Kendi mallarının çobanı oldu. Gençliğinde çok şık giyinen dedem biriyle
görüşmesinden sonra yeni elbiselerini yamamaya başladı. Hiç kimsenin
anlayamadığı adam oldu. Beni sevdiği için, uslu da olduğum için benim yanında
kalmama müsaade ederdi. Hatırladığım kadarıyla adam gibi adamdı.
Rahmetli
babam, dedeme ve yakınlarımıza göre daha sosyal görünmekle beraber o da içe
kapanıktı. Babam ilkin halasının oğlunun fabrikasında çalışmaya başladı.
Halaoğluyla bizim evde kardeş gibiydiler; ama fabrikada iş değişti. Halaoğlunun
patronluk taslaması yüzünden fabrikadan çıktı. Kısa bir müddet memurluk yaptı.
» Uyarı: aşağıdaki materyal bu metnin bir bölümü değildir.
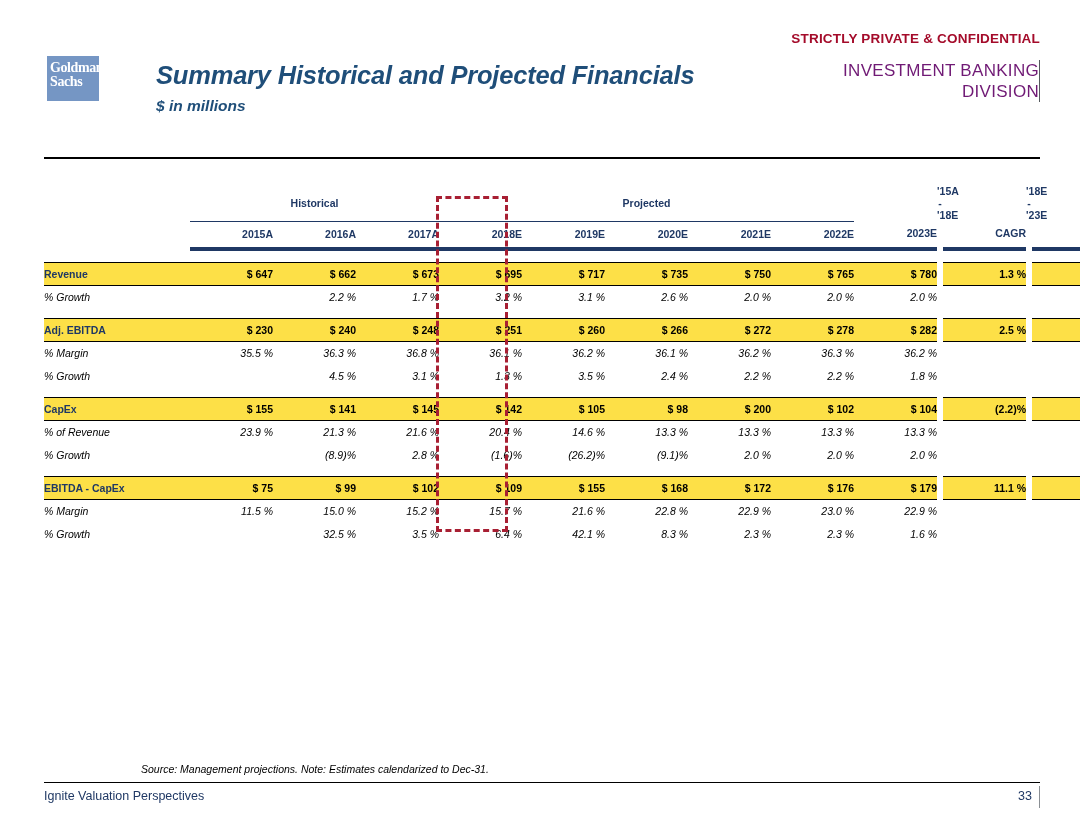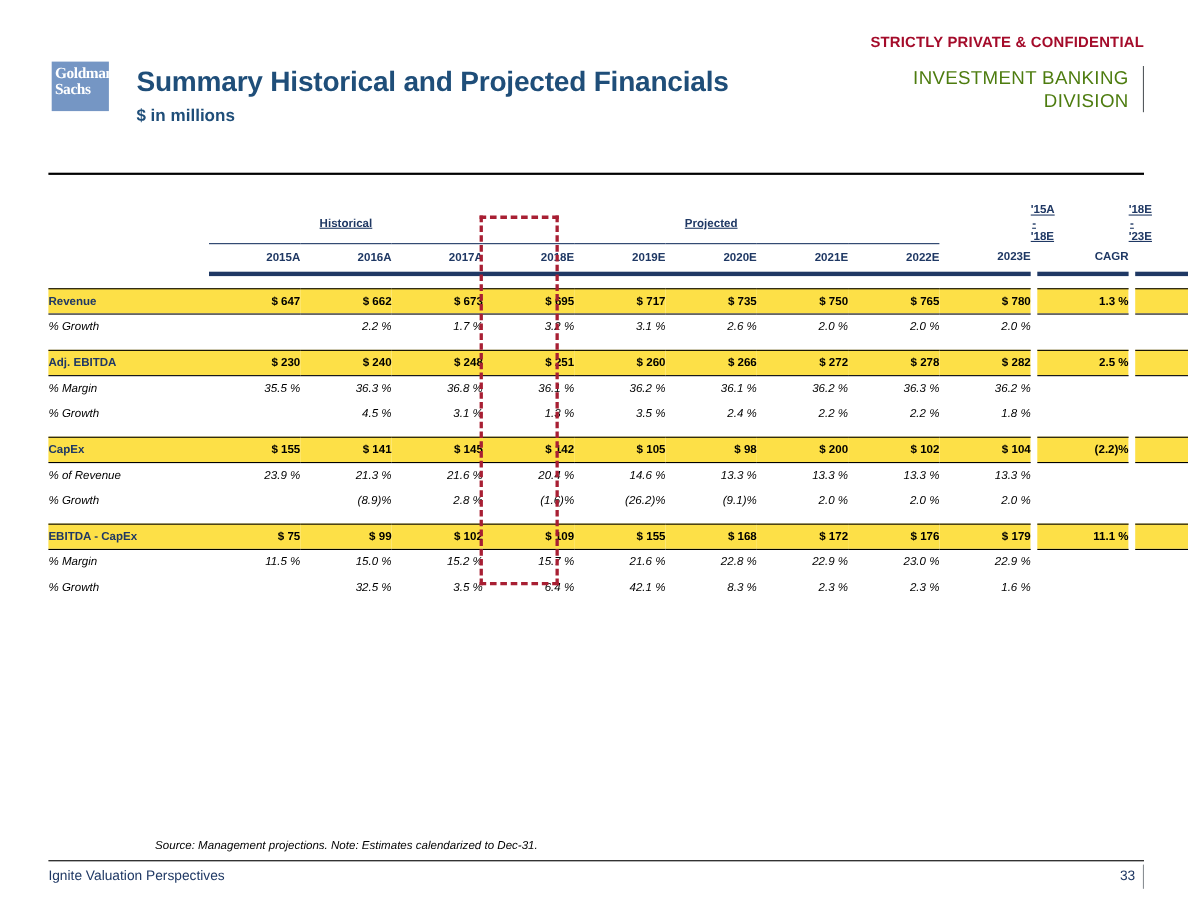--- a/index.html
+++ b/index.html
@@ -50,8 +50,9 @@
 
   #title-block {
     position: absolute;
-    left: 124px;
+    left: 156px;
     top: 60px;
+    font-style: italic;
   }
   #page-title {
     font-size: 25.5px;

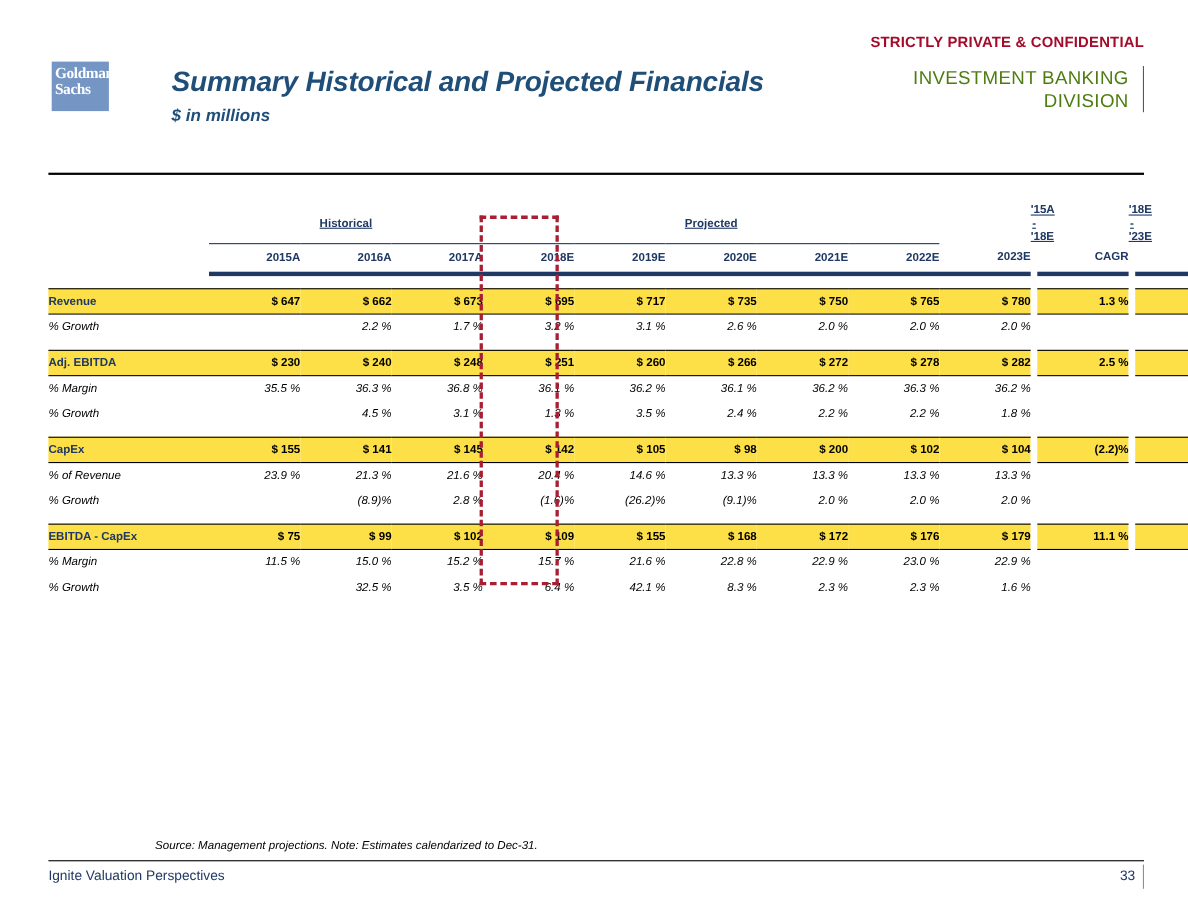--- a/index.html
+++ b/index.html
@@ -73,12 +73,12 @@
     right: 40px;
     top: 60px;
     text-align: right;
-    color: #4d7c0f;
+    color: #701a75;
     font-size: 17px;
     line-height: 21px;
     letter-spacing: 0.3px;
     border-right: 1.5px solid #555a5e;
-    padding-right: 13px;
+    padding-right: 0;
   }
 
   

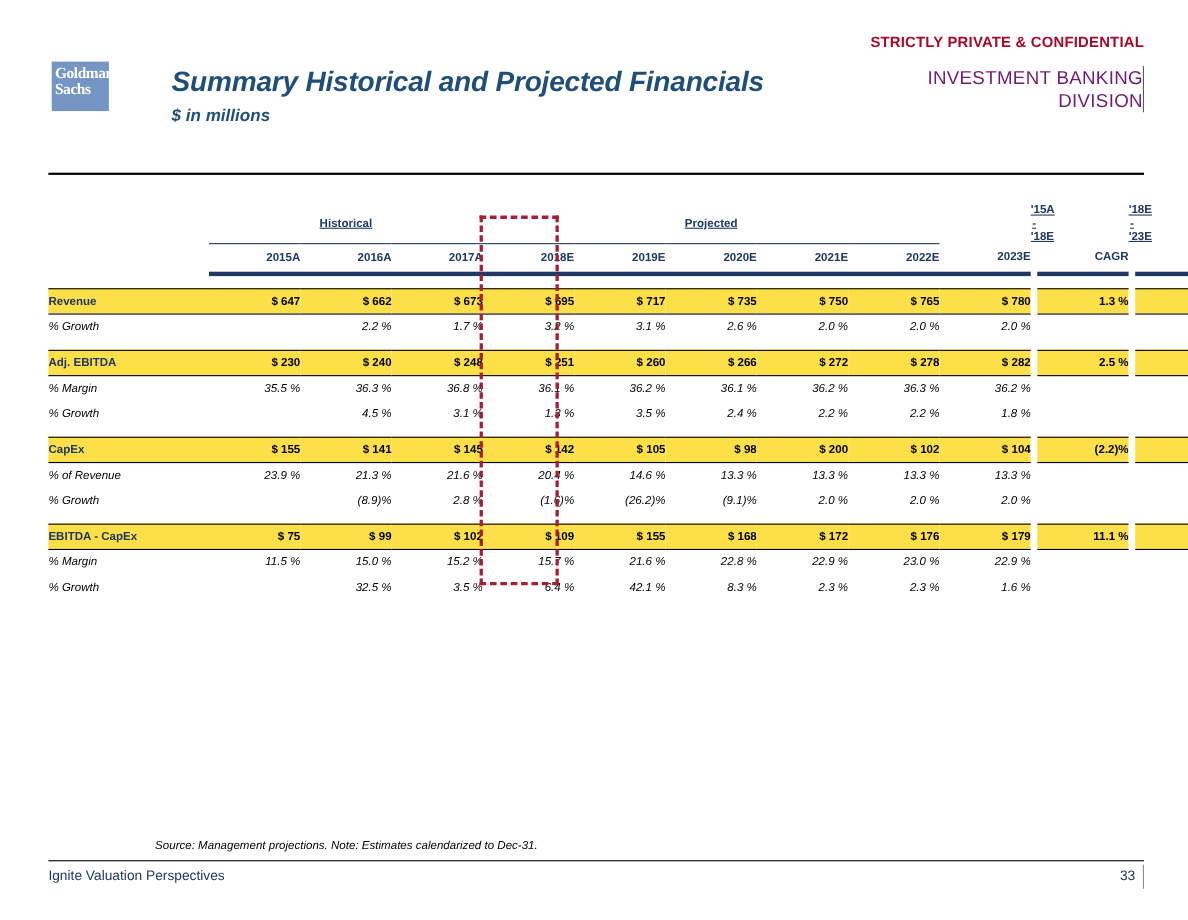--- a/index.html
+++ b/index.html
@@ -120,7 +120,6 @@
     color: #1f3864;
     padding-bottom: 2px;
     border-bottom: 1.6px solid #1f3864;
-    text-decoration: underline;
   }
   .grp-title.plain { border-bottom: none; }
Sonra kalaycılık yaptı. Sonunda Bursa’da dayımla birlikte bakkal dükkânı açtı. O zamanlar bakkal diyorduk, şimdilerde market
diyorlardı. O semtteki bakkallar belirli bir müddet sonra kapalı çarşı esnafı
oldular; ama o bakkal olarak kaldı. Sebebi sadece veresiye vermesi değildi. Bazı
ailelere kasaptan et almaları için borç para da verirdi. Bu durumu kınanırdı. Doğrusu
ben de içimden kınamışımdır. Ama hasta olduğu zaman bütün mahalledekiler hasta
ziyaretine geldiler. Dualarını esirgemediler. Bunu gördüğümde yine içimden,
babam haklıydı, dedim. Gözüm yaşararak babam
en iyisini yaptı, dedim.
Babam
içime kapanıklığı gördü. Bana gezmemi, kahveye gitmemi söylerdi. Bir baba
oğluna böyle der mi? Ders çalışırken odanın kapısını kapatır, dışarısıyla
ilgimi keserdim. Rahmetli anneannem, yine sülüğe girdi, derdi.
Ben
de çocuklarıma güzel giyinmelerini, sosyal olmalarını diyorum. Ama onlar da
benim gibi. Toplumumuzun görünüşe verdiği değeri, gösterdiği saygıyı bile bile
pek dikkat etmiyorlar. Adaşım olan torunum da bu genlerden nasibini aldı. İçe
kapanık. Dosdoğru. Dürüst mü dürüst. Bu özelliğinden ötürü bir iki işten
ayrıldı. İş de bulamıyor. Öyle ki patrona şartlarını dikte ediyor. Kendisine,
böyle birini ben de işe almam diyorum; ama içimden de tasvip ediyorum. İnşallah
bozulmaz.
Toplum
böylesi gençleri kaybederse yanarım. Milyonlarca genç böyle heba olmak
üzereyken yöneticilerimizin hâlâ koltuklarında oturmalarına şaşıyorum.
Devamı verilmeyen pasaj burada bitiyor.